*** Exercise inputs ***

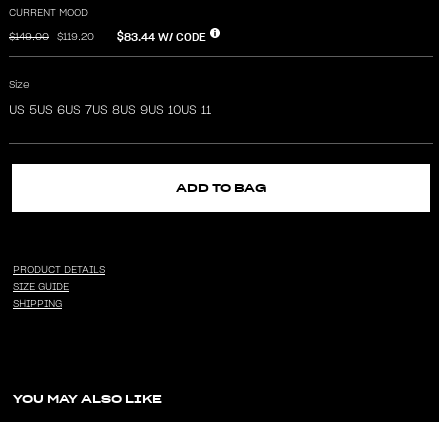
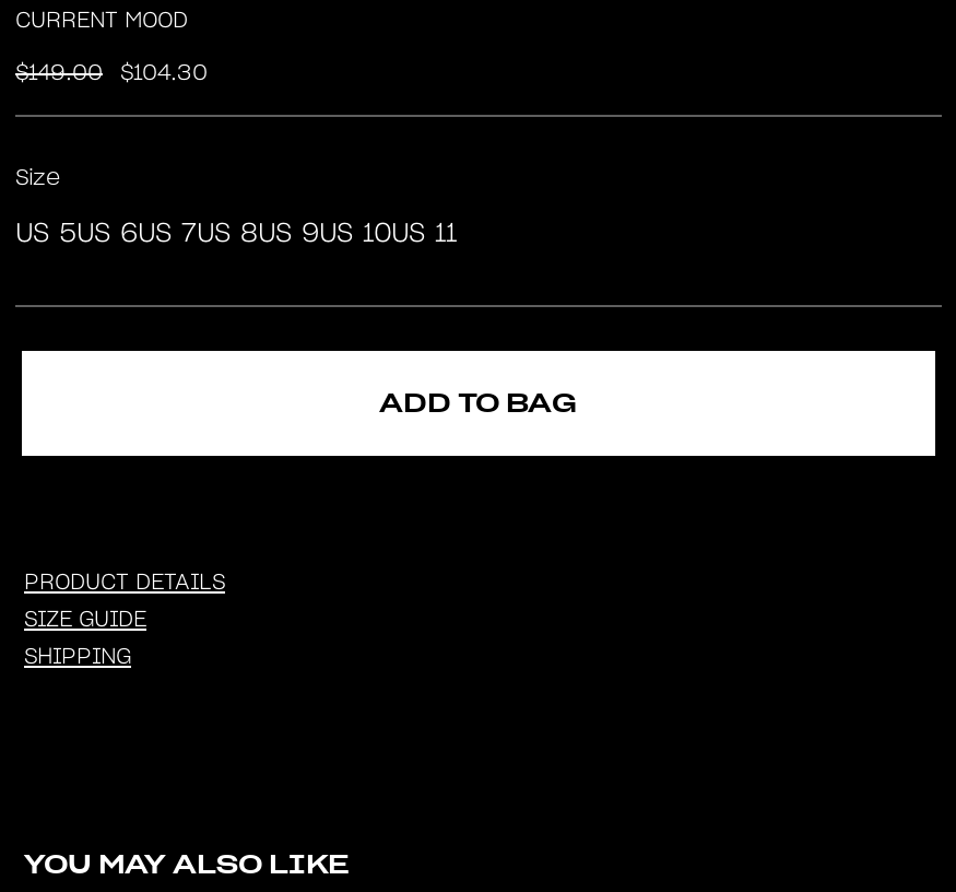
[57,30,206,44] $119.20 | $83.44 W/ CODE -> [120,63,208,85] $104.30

***
*** Exercise inputs ***

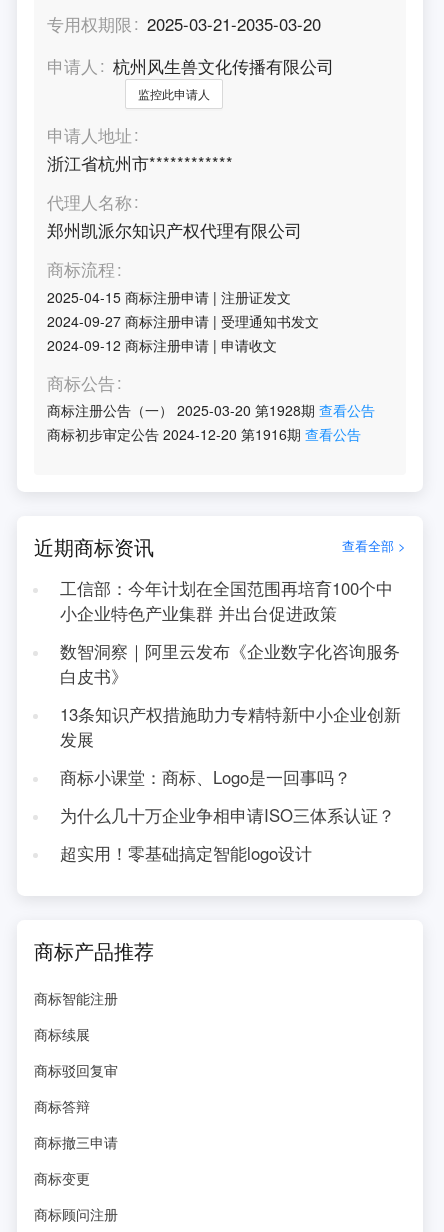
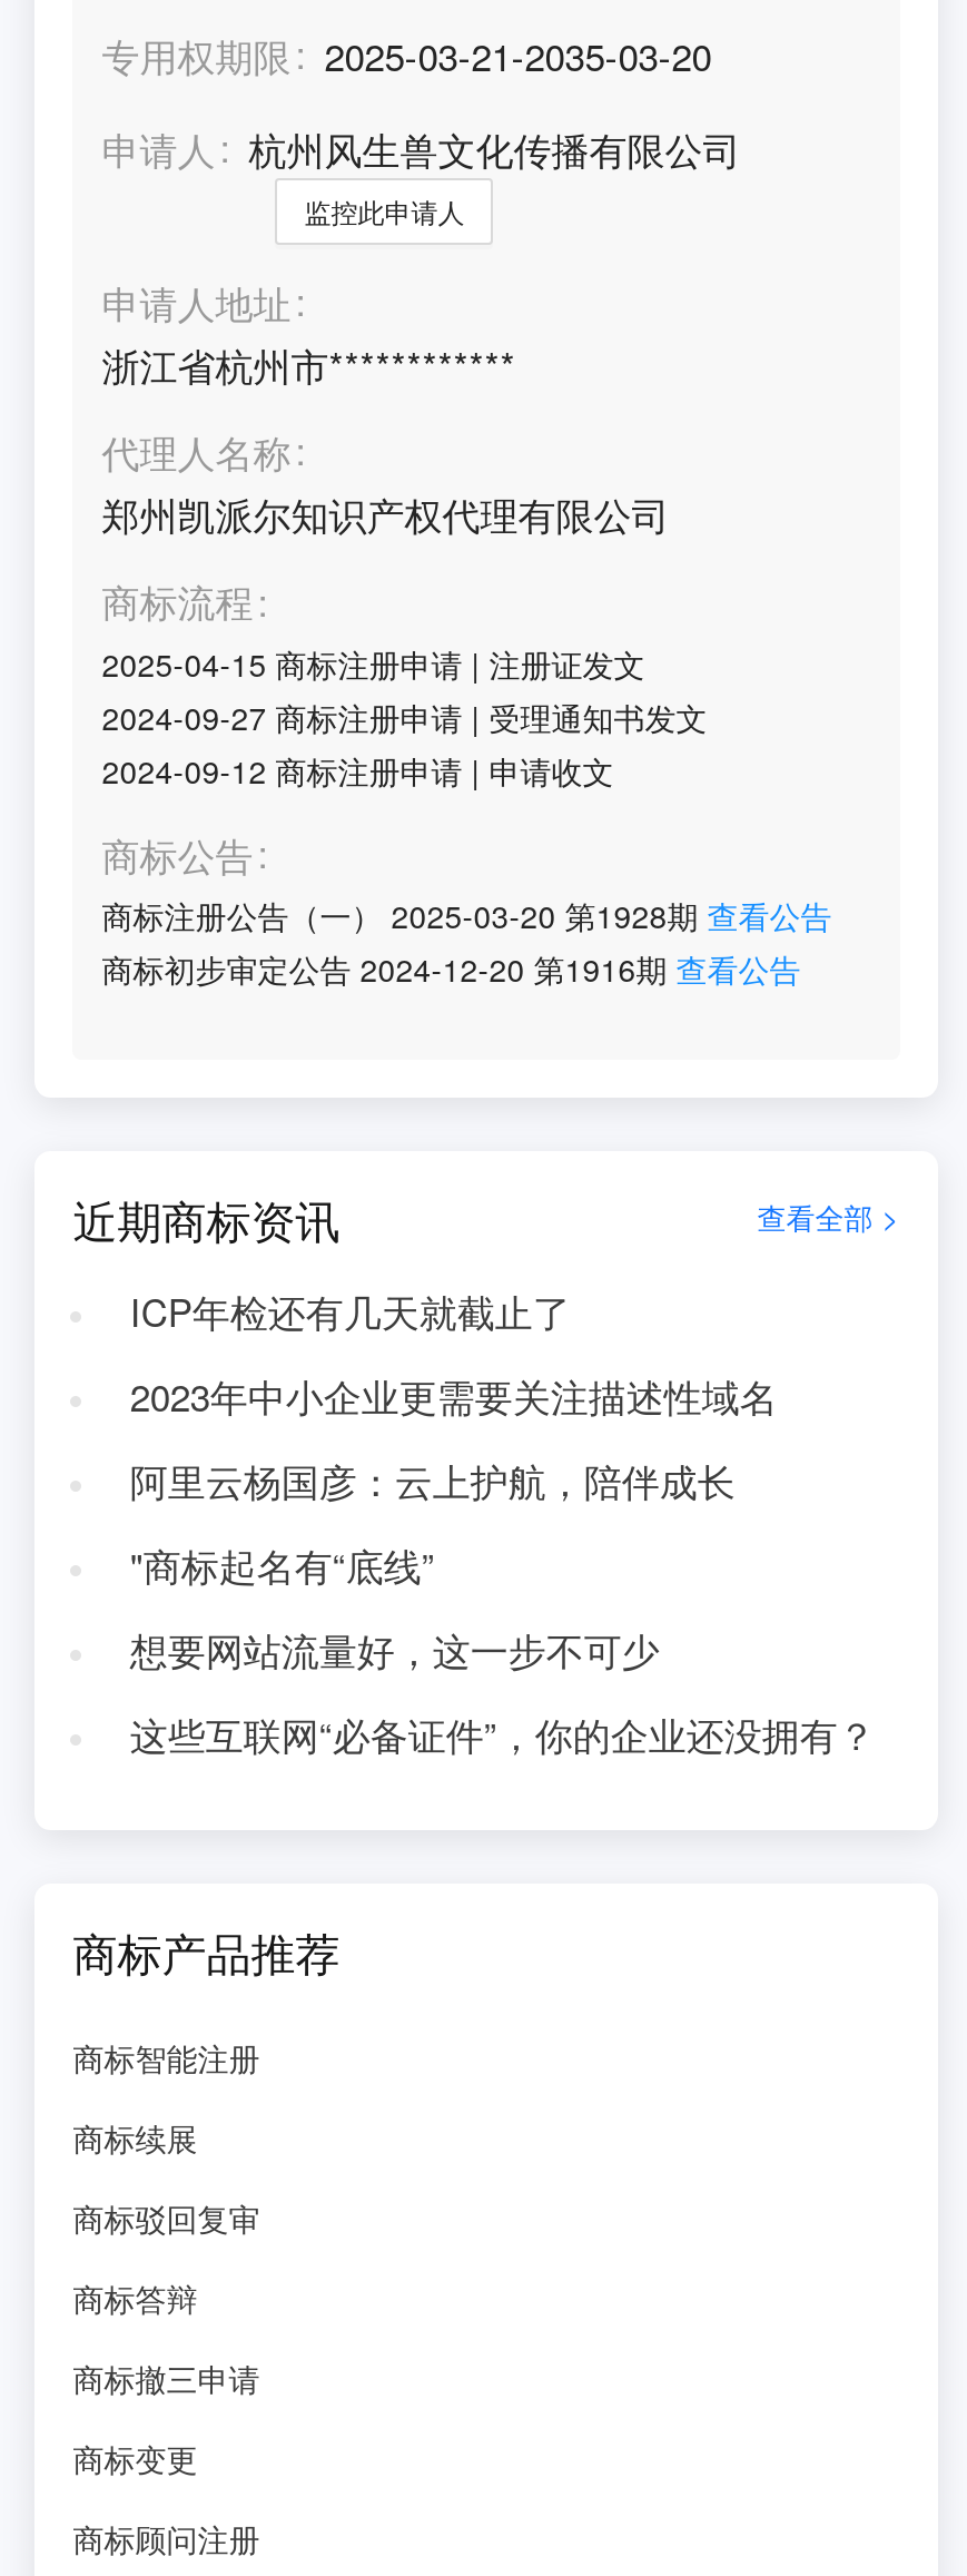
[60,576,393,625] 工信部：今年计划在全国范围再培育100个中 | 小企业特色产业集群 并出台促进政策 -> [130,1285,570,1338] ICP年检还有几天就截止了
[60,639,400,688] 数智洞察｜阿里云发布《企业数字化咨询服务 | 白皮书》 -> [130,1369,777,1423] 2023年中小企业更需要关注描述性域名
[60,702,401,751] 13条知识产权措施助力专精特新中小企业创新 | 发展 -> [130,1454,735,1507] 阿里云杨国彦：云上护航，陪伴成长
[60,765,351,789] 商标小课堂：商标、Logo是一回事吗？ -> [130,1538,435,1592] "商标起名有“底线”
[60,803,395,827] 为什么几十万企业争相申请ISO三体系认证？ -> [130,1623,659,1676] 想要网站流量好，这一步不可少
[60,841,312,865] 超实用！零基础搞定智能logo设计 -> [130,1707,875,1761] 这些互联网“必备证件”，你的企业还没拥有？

***
*** Exercise inputs ***

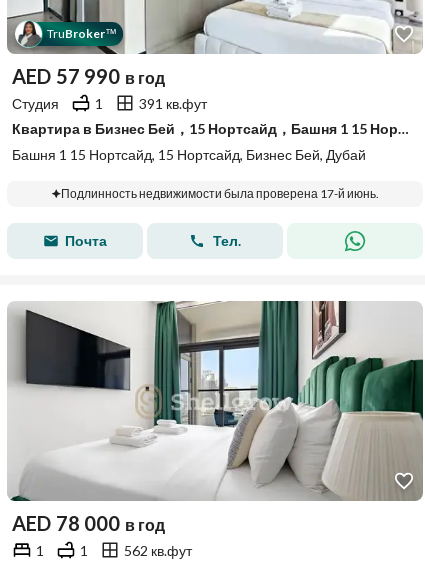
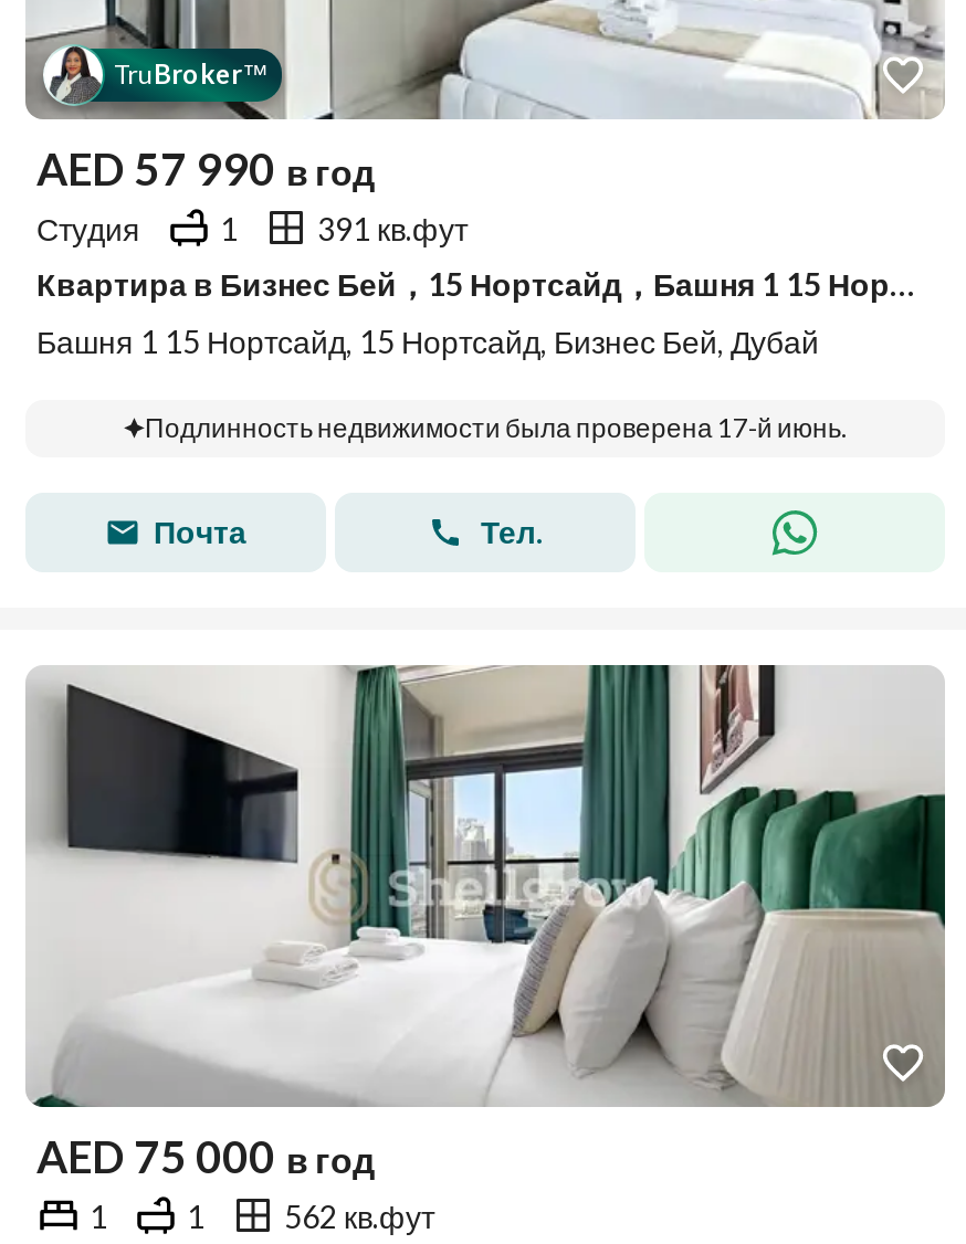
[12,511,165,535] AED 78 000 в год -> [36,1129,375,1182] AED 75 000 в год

***

**Brief**
With the line holding "[60,803,395,827] 为什么几十万企业争相申请ISO三体系认证？ ->" as the first and the line holding "[60,841,312,865] 超实用！零基础搞定智能logo设计 ->" as the last, please transcribe exactly the lines of the material above in that range and nothing else.

**Answer**
[60,803,395,827] 为什么几十万企业争相申请ISO三体系认证？ -> [130,1623,659,1676] 想要网站流量好，这一步不可少
[60,841,312,865] 超实用！零基础搞定智能logo设计 -> [130,1707,875,1761] 这些互联网“必备证件”，你的企业还没拥有？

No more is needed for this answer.